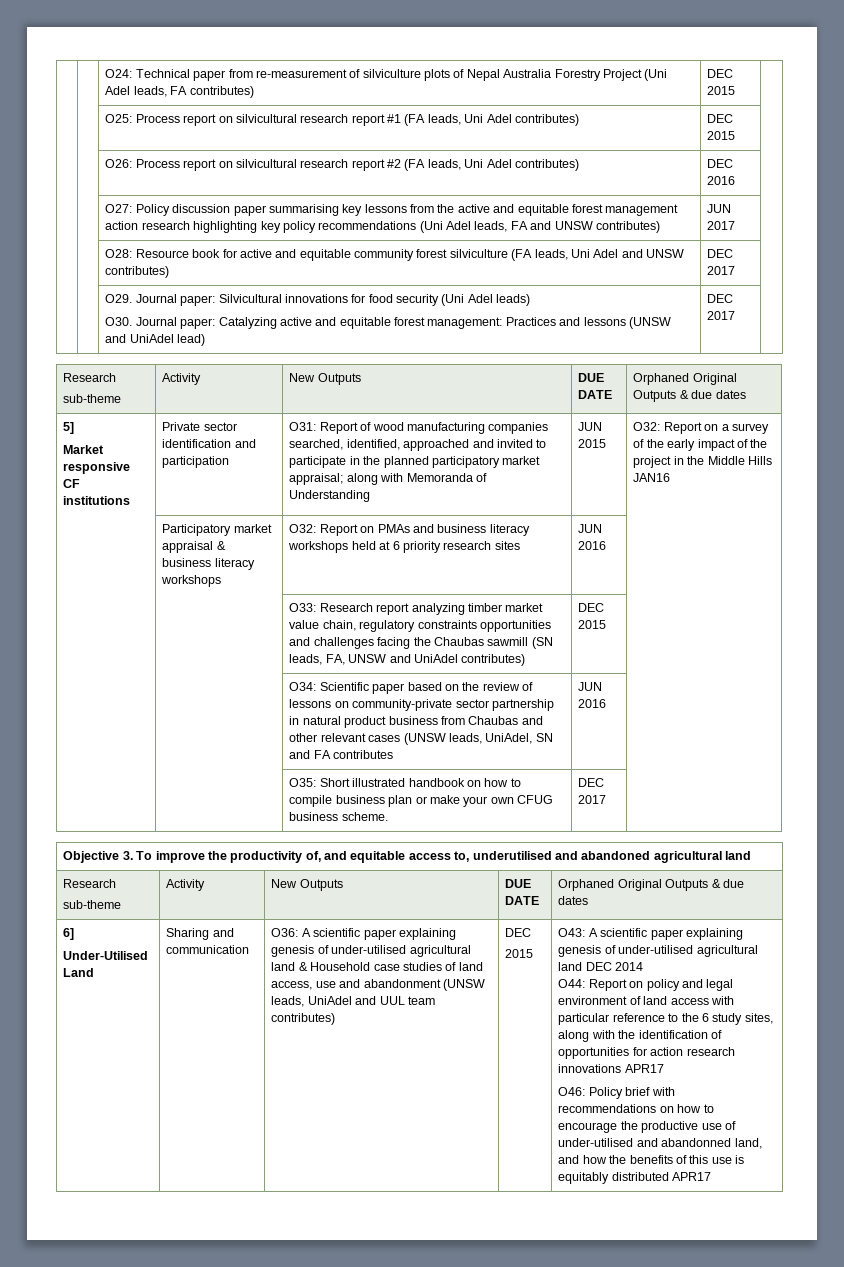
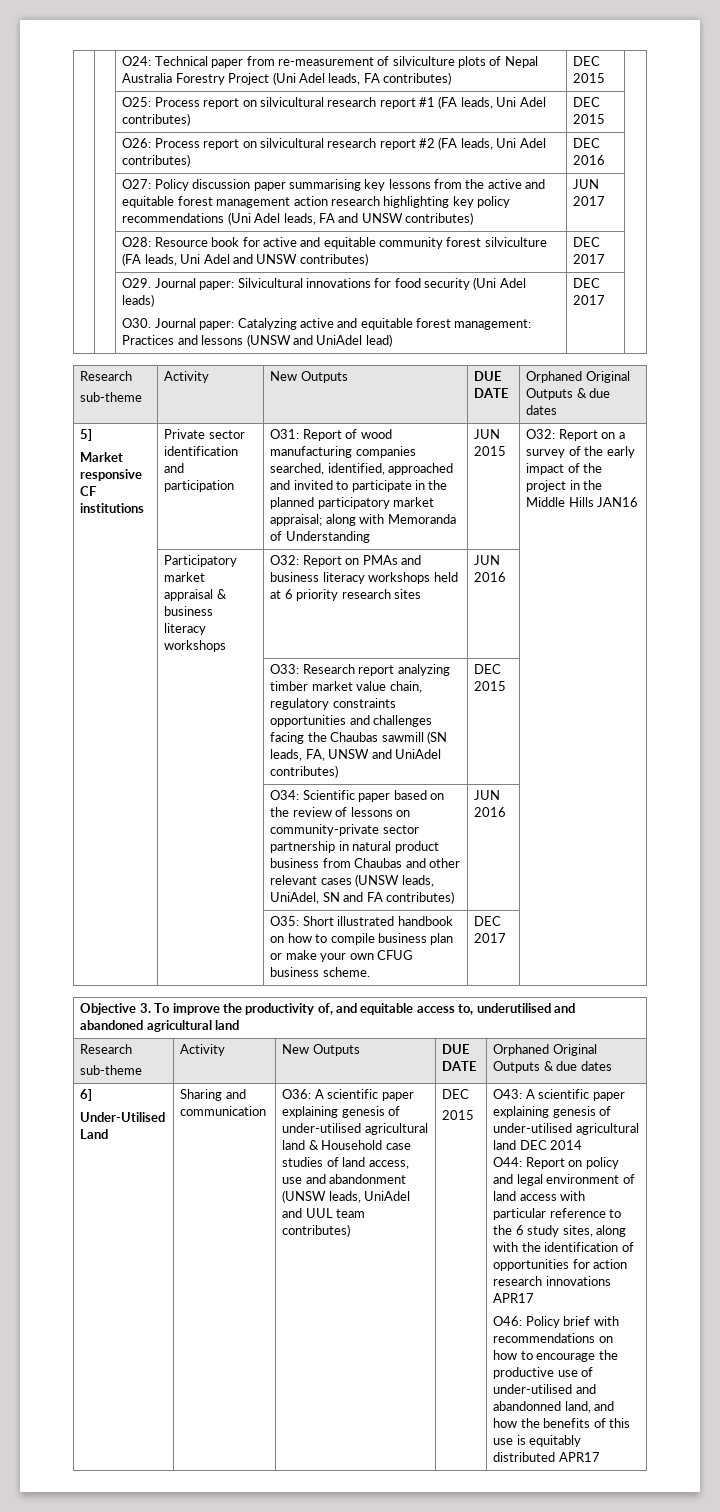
- | | O34: Scientific paper based on the review of lessons on community-private sector partnership in natural product business from Chaubas and other relevant cases (UNSW leads, UniAdel, SN and FA contributes | JUN 2016 |
+ | | O34: Scientific paper based on the review of lessons on community-private sector partnership in natural product business from Chaubas and other relevant cases (UNSW leads, UniAdel, SN and FA contributes) | JUN 2016 |

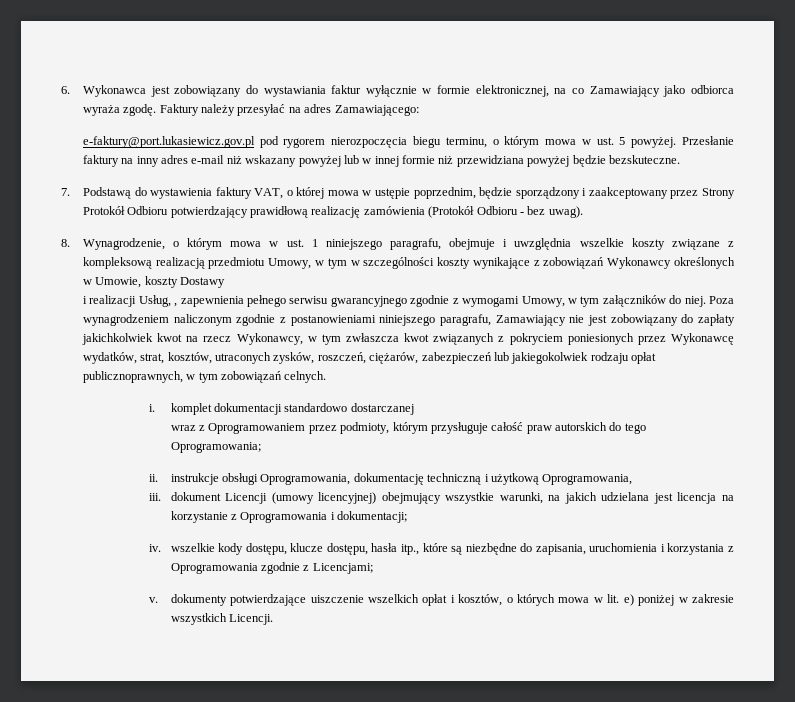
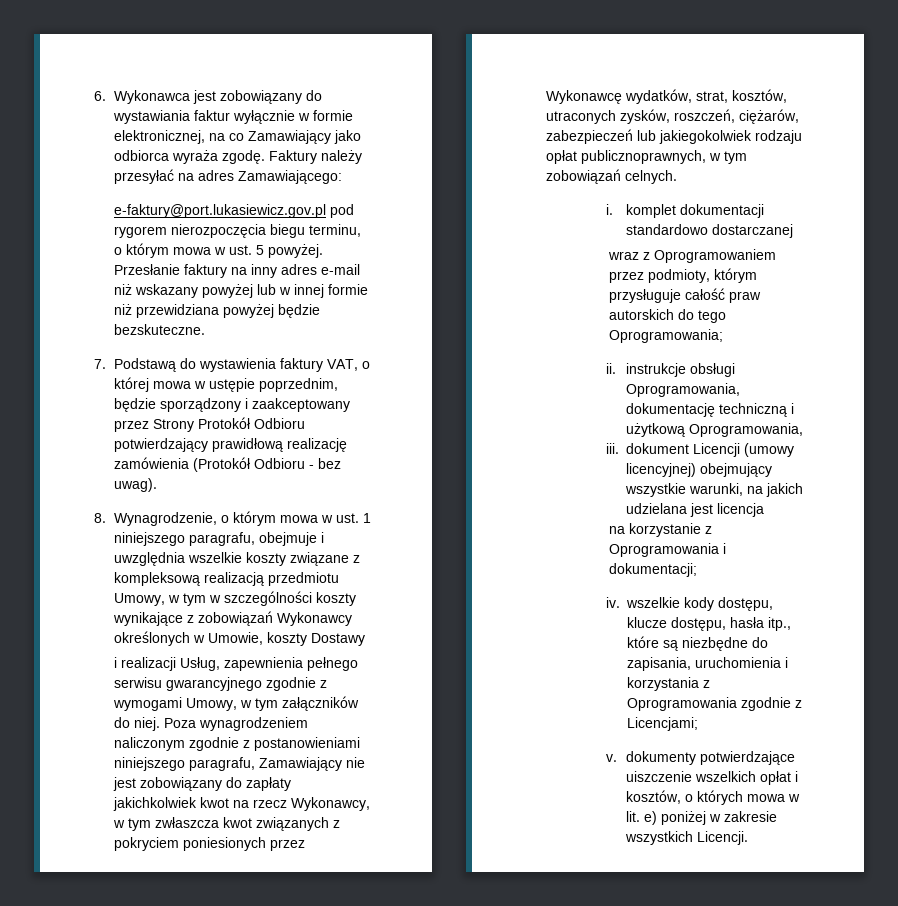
- i realizacji Usług, , zapewnienia pełnego serwisu gwarancyjnego zgodnie z wymogami Umowy, w tym załączników do niej.
+ i realizacji Usług, zapewnienia pełnego serwisu gwarancyjnego zgodnie z wymogami Umowy, w tym załączników do niej.
- iii. dokument Licencji (umowy licencyjnej) obejmujący wszystkie warunki, na jakich udzielana jest licencja na korzystanie z Oprogramowania i dokumentacji;
+ iii. dokument Licencji (umowy licencyjnej) obejmujący wszystkie warunki, na jakich udzielana jest licencja
+ na korzystanie z Oprogramowania i dokumentacji;

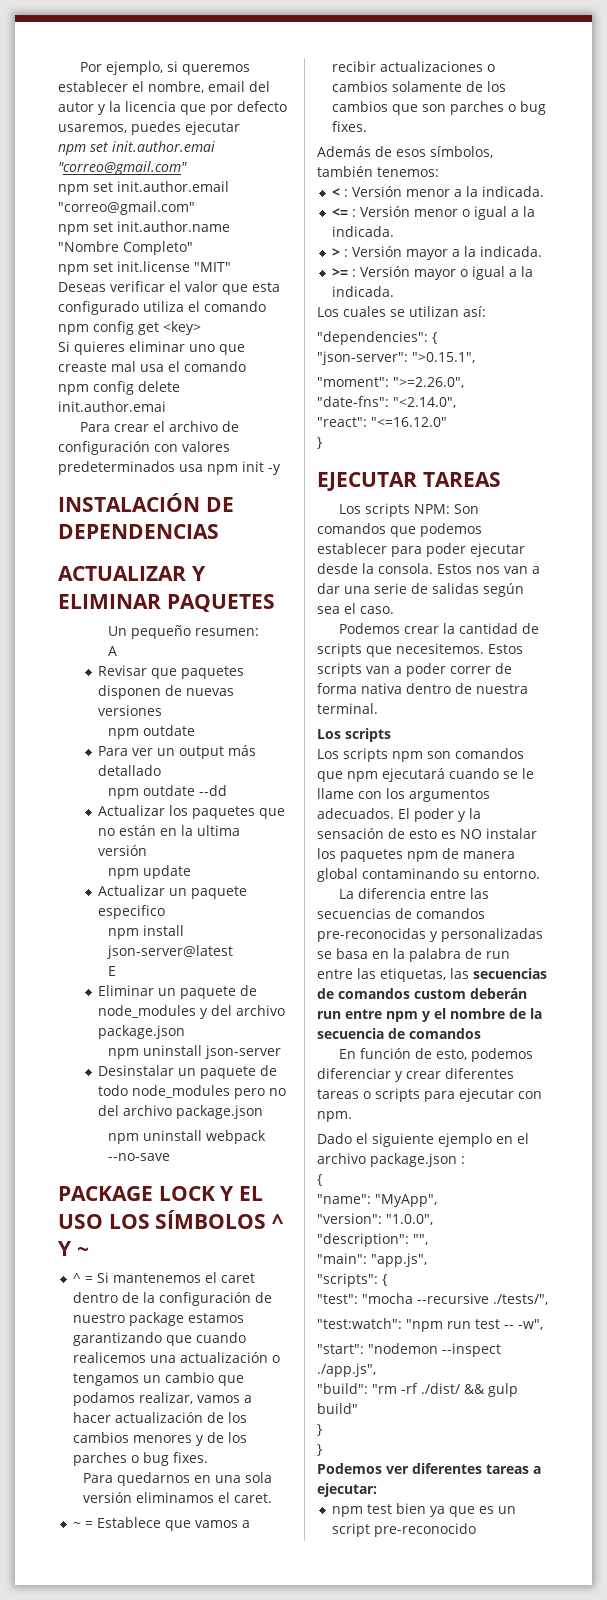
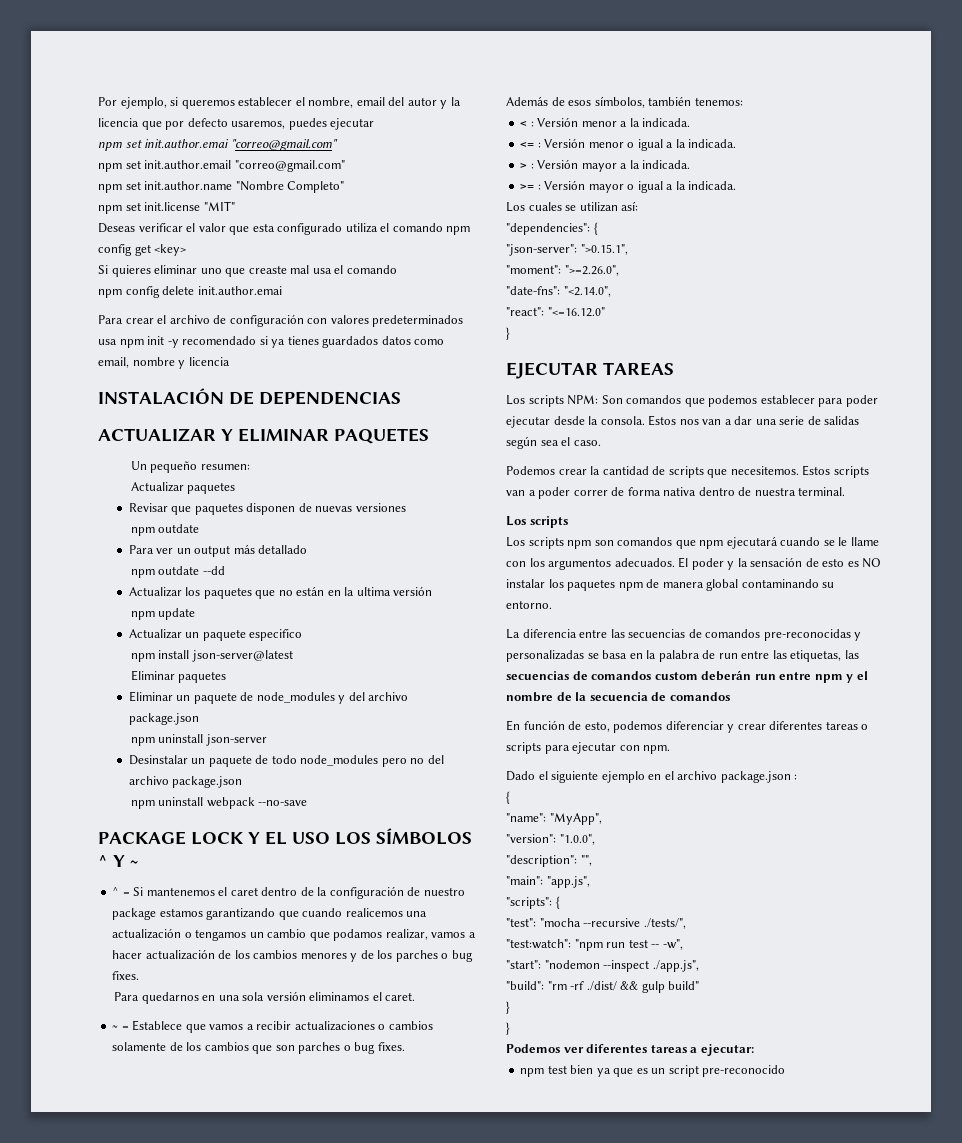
- Para crear el archivo de configuración con valores predeterminados usa npm init -y
+ Para crear el archivo de configuración con valores predeterminados usa npm init -y recomendado si ya tienes guardados datos como email, nombre y licencia
- A
+ Actualizar paquetes
- E
+ Eliminar paquetes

_What you will do_:
Type out each line of the records above exactly, skipping any pictures.

_Solution below_:
- | | O34: Scientific paper based on the review of lessons on community-private sector partnership in natural product business from Chaubas and other relevant cases (UNSW leads, UniAdel, SN and FA contributes | JUN 2016 |
+ | | O34: Scientific paper based on the review of lessons on community-private sector partnership in natural product business from Chaubas and other relevant cases (UNSW leads, UniAdel, SN and FA contributes) | JUN 2016 |

- i realizacji Usług, , zapewnienia pełnego serwisu gwarancyjnego zgodnie z wymogami Umowy, w tym załączników do niej.
+ i realizacji Usług, zapewnienia pełnego serwisu gwarancyjnego zgodnie z wymogami Umowy, w tym załączników do niej.
- iii. dokument Licencji (umowy licencyjnej) obejmujący wszystkie warunki, na jakich udzielana jest licencja na korzystanie z Oprogramowania i dokumentacji;
+ iii. dokument Licencji (umowy licencyjnej) obejmujący wszystkie warunki, na jakich udzielana jest licencja
+ na korzystanie z Oprogramowania i dokumentacji;

- Para crear el archivo de configuración con valores predeterminados usa npm init -y
+ Para crear el archivo de configuración con valores predeterminados usa npm init -y recomendado si ya tienes guardados datos como email, nombre y licencia
- A
+ Actualizar paquetes
- E
+ Eliminar paquetes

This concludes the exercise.